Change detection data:
────

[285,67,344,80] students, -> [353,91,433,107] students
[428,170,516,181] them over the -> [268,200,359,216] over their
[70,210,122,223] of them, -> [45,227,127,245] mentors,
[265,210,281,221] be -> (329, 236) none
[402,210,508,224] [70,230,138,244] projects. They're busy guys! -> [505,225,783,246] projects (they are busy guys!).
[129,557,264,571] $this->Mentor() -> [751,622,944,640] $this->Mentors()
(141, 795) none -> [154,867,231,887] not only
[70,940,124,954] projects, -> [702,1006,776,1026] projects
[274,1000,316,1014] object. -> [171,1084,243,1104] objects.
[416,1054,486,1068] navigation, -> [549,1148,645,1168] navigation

────

Work task:
Restate the data above word for word. Leave nothing out.

Solution to this task:
[285,67,344,80] students, -> [353,91,433,107] students
[428,170,516,181] them over the -> [268,200,359,216] over their
[70,210,122,223] of them, -> [45,227,127,245] mentors,
[265,210,281,221] be -> (329, 236) none
[402,210,508,224] [70,230,138,244] projects. They're busy guys! -> [505,225,783,246] projects (they are busy guys!).
[129,557,264,571] $this->Mentor() -> [751,622,944,640] $this->Mentors()
(141, 795) none -> [154,867,231,887] not only
[70,940,124,954] projects, -> [702,1006,776,1026] projects
[274,1000,316,1014] object. -> [171,1084,243,1104] objects.
[416,1054,486,1068] navigation, -> [549,1148,645,1168] navigation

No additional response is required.